誰知她這個剛穿上,還驚詫這衣服正合自己尺寸,外面便衝進來了一隊人要將她帶走!
楚瑤這才驚覺自己這是中了圈套,要被自己發小跟老爹聯手趕鴨子上架去成婚。
豈有此理!
好在楚瑤自小習武,又是從戰場上翻滾過來的,迅速掙脫了抓自己的人,便往後門衝去,卻沒想到周圍一圈都被自己老爹派人圍住看,後有追兵前有虎狼。
人太多,她根本跑不掉。
“愣着幹甚麼?誤了吉時我把你們腦袋都擰下來!”
小兵後方走出來一人,雖然卸了鎧甲,卻還是一眼能看得出來身姿硬朗挺拔,帶着錚錚然的沙場銳氣。
楚慕寒冷呵一聲,那些士兵只能硬着頭皮上去抓人。
幾個回合之後,楚瑤終究寡不敵衆敗下陣來,被人架着四肢臉朝天地捆上了馬車。
“放我下去,我纔不要嫁給甚麼狗屁書生!你敢把我送過去我就擰斷他的脖子!”
楚瑤不是尋常世家千金,她自小便在軍中廝混,聽的都是葷言葷語,全然不懂何爲溫婉賢淑的小姐規儀。

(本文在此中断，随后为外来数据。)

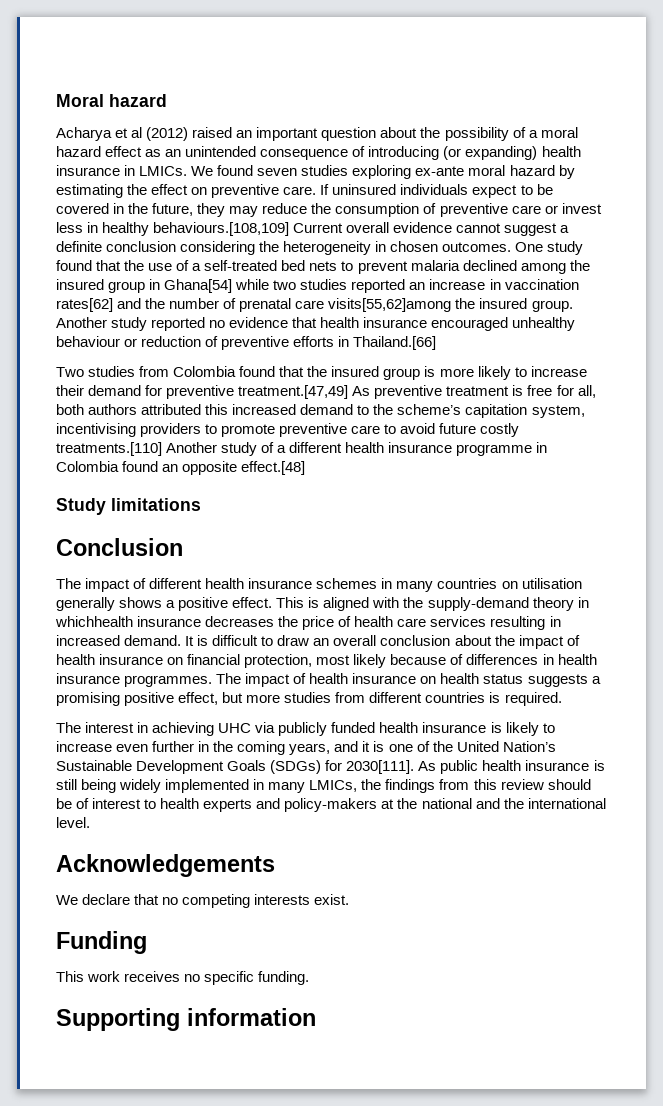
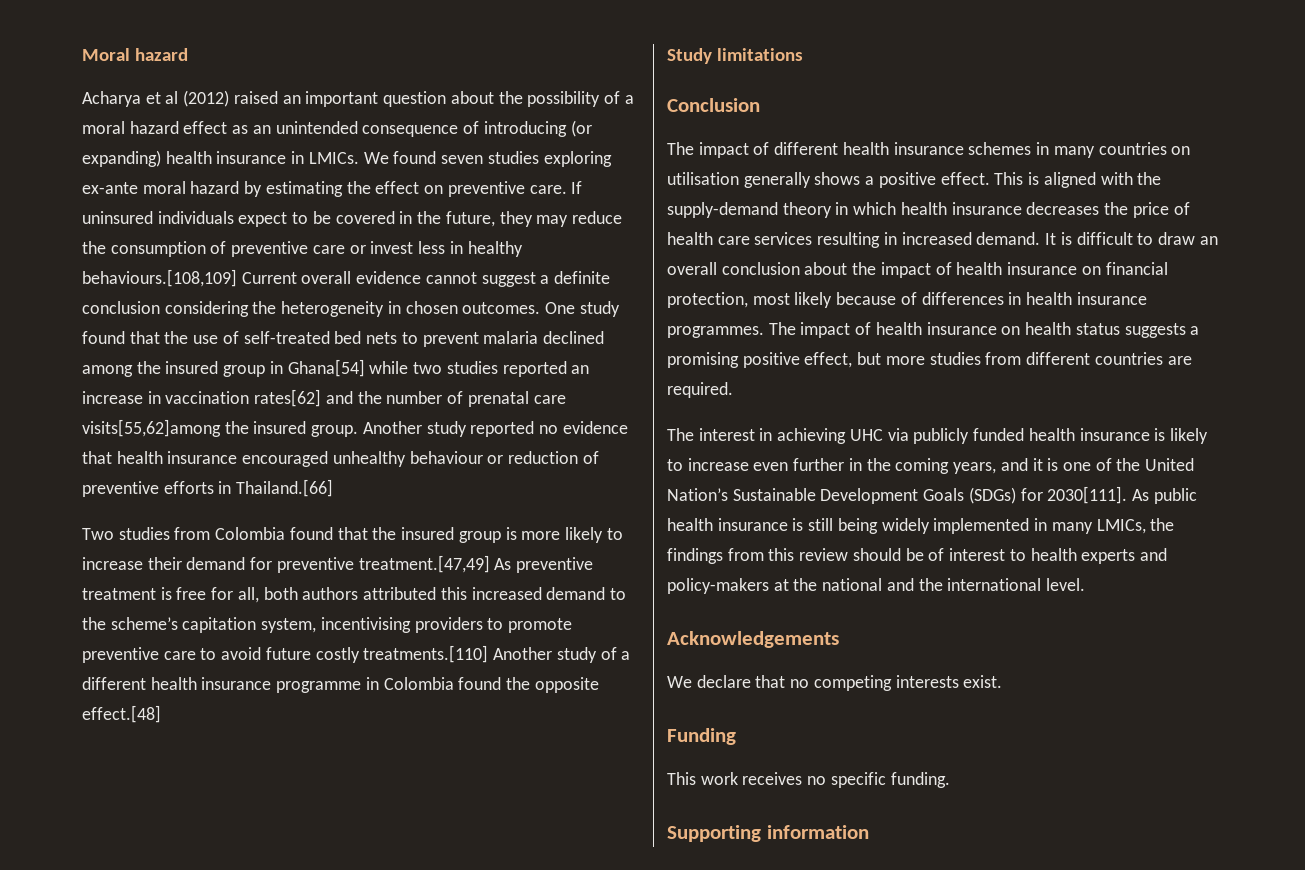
- One study found that the use of a self-treated bed nets to prevent malaria declined among the insured group in Ghana[54] while two studies reported an increase in vaccination rates[62] and the number of prenatal care visits[55,62]among the insured group.
+ One study found that the use of self-treated bed nets to prevent malaria declined among the insured group in Ghana[54] while two studies reported an increase in vaccination rates[62] and the number of prenatal care visits[55,62]among the insured group.
- Two studies from Colombia found that the insured group is more likely to increase their demand for preventive treatment.[47,49] As preventive treatment is free for all, both authors attributed this increased demand to the scheme’s capitation system, incentivising providers to promote preventive care to avoid future costly treatments.[110] Another study of a different health insurance programme in Colombia found an opposite effect.[48]
+ Two studies from Colombia found that the insured group is more likely to increase their demand for preventive treatment.[47,49] As preventive treatment is free for all, both authors attributed this increased demand to the scheme’s capitation system, incentivising providers to promote preventive care to avoid future costly treatments.[110] Another study of a different health insurance programme in Colombia found the opposite effect.[48]
- This is aligned with the supply-demand theory in whichhealth insurance decreases the price of health care services resulting in increased demand.
+ This is aligned with the supply-demand theory in which health insurance decreases the price of health care services resulting in increased demand.
- The impact of health insurance on health status suggests a promising positive effect, but more studies from different countries is required.
+ The impact of health insurance on health status suggests a promising positive effect, but more studies from different countries are required.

可她還沒喊上兩句,嘴裏便被塞了布條子,只能發出一陣支吾聲。
“刑律有法,二十未婚者,發配邊城。”楚慕寒坐在一旁板着臉,馬車啓程,他的身子隨着晃盪的馬車微微搖動,聲音冷得跟鐵塊似的道:“你不嫁給方青硯,你就得滾去北疆做勞役,你累死倒也罷,我楚家可丟不起這臉。若敢逃婚,我就把你腿打斷。”
楚瑤嘴被堵着,聞言心中便在咆哮:
打斷就打斷!斷腿也比嫁給個書呆子好!
她意中情郎該是當世的英雄,沙場上的鐵血將軍,或是江湖裏名噪一方的俠客,怎麼能是一個手不能提將不能抗的文弱書生?!

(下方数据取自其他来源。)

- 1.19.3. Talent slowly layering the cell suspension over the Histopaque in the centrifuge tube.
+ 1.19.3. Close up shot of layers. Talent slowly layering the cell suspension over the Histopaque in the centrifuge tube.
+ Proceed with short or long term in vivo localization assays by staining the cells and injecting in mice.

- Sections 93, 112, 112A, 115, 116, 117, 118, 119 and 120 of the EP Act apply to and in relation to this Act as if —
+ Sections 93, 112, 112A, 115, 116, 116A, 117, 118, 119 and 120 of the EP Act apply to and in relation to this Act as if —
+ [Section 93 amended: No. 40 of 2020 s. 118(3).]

許是能看懂她嫌棄的眼神,楚慕寒一面低頭檢查綁着手腳的繩子,一面放低聲音:“方青硯雖然不是身出名門,但是能平步青雲走到如今,自然不是平庸之輩。我同他相處過,人謙虛溫和,是個值得託付的人,”
繩結的樣式是軍中用來捆戰犯的,光是憑磨咬想要解開,須得廢上七八個時辰。
檢查之後,楚慕寒放下心來,撩起布簾一角看外面的情形,繼續道:“爲父知道你不喜文人騷客,可他確實才情了得。前朝最年輕的狀元不過十九,他年僅十八便蟾宮折桂,天下都道他是文曲星下凡。你昨日受封火鳳將軍也已十九,如此算起來,他還早你一歲。此人不是世家子弟,他背後的身份就乾淨許多,日後各家奪嫡站隊,你也不用……”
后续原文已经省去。